*ABOUT THIS TASK:* Pictures are not part of the answer. Return the lines from the one containing "Mārtiņš Šteins |" through the end of the data, both included, exactly as they appear.

====== DATA TO PROCESS

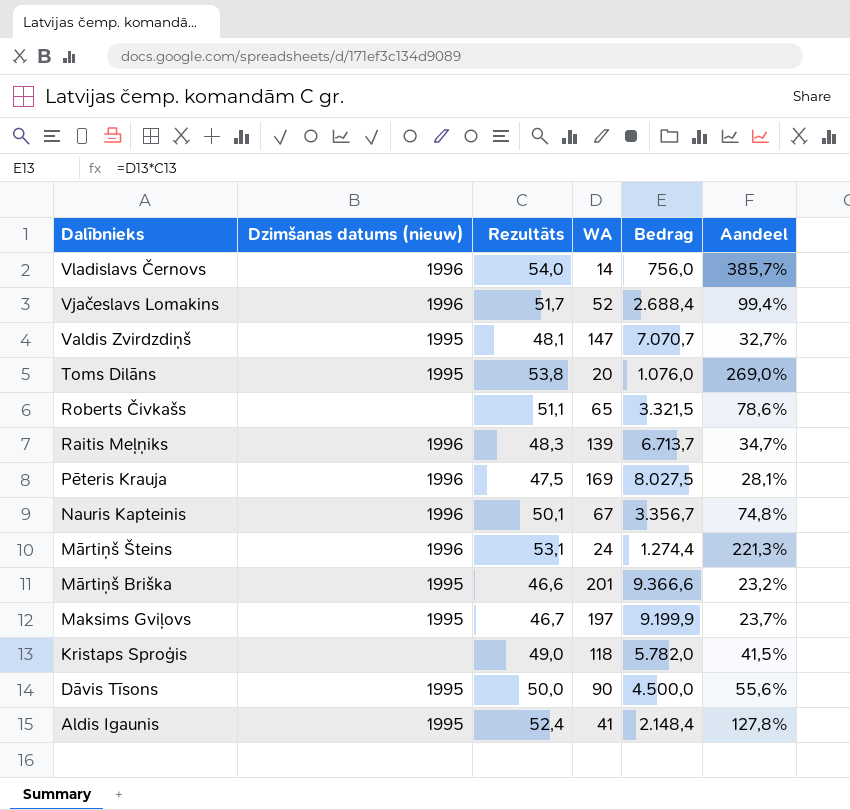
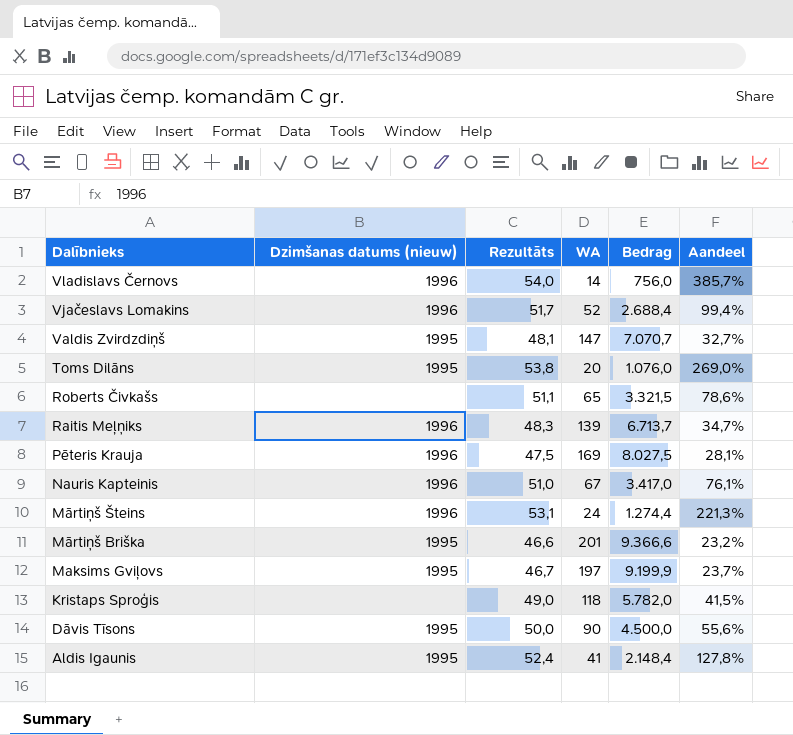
Nauris Kapteinis | Rezultāts: 50,1 -> 51,0
Nauris Kapteinis | Bedrag: 3.356,7 -> 3.417,0
Nauris Kapteinis | Aandeel: 74,8% -> 76,1%

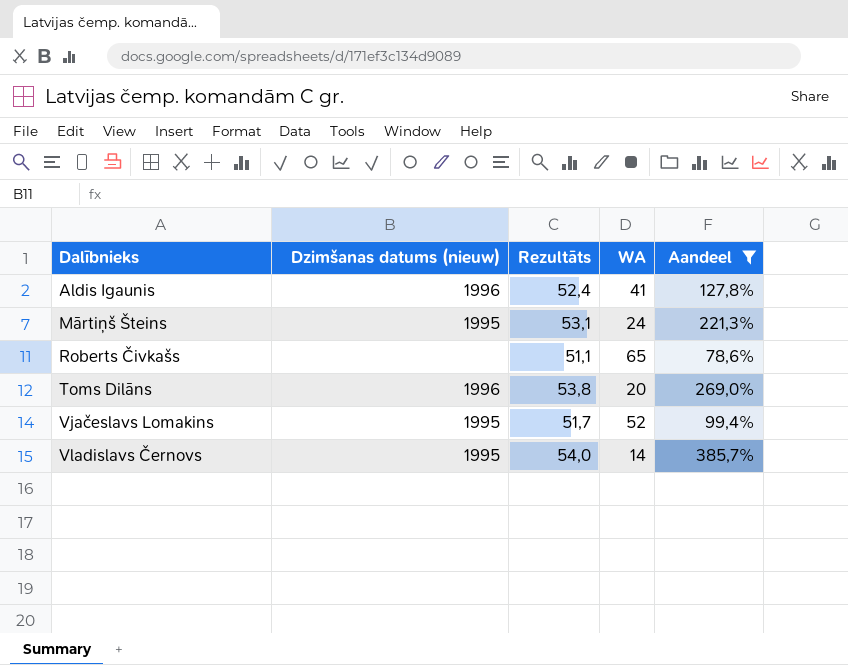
filter: none -> Aandeel >= 78,6%
row order: Dalībnieks descending -> Dalībnieks ascending
column Bedrag | formula: [Rezultāts] * [WA] -> none
Aldis Igaunis | Dzimšanas datums (nieuw): 1995 -> 1996
Mārtiņš Šteins | Dzimšanas datums (nieuw): 1996 -> 1995
Toms Dilāns | Dzimšanas datums (nieuw): 1995 -> 1996
Vjačeslavs Lomakins | Dzimšanas datums (nieuw): 1996 -> 1995
Vladislavs Černovs | Dzimšanas datums (nieuw): 1996 -> 1995

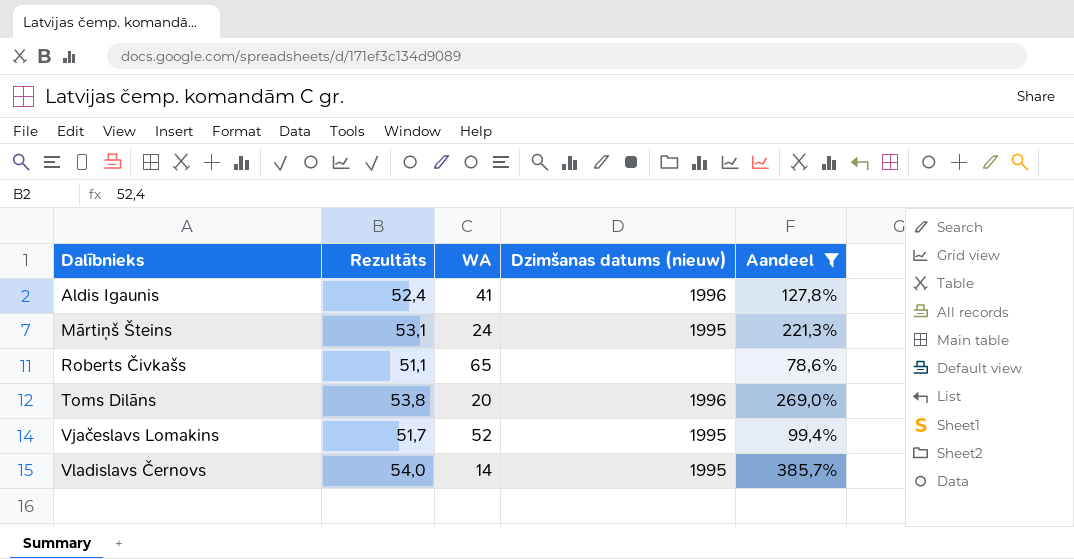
column Dzimšanas datums (nieuw) | position: 2 -> 4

============

*YOUR SOLUTION:*
Mārtiņš Šteins | Dzimšanas datums (nieuw): 1996 -> 1995
Toms Dilāns | Dzimšanas datums (nieuw): 1995 -> 1996
Vjačeslavs Lomakins | Dzimšanas datums (nieuw): 1996 -> 1995
Vladislavs Černovs | Dzimšanas datums (nieuw): 1996 -> 1995

column Dzimšanas datums (nieuw) | position: 2 -> 4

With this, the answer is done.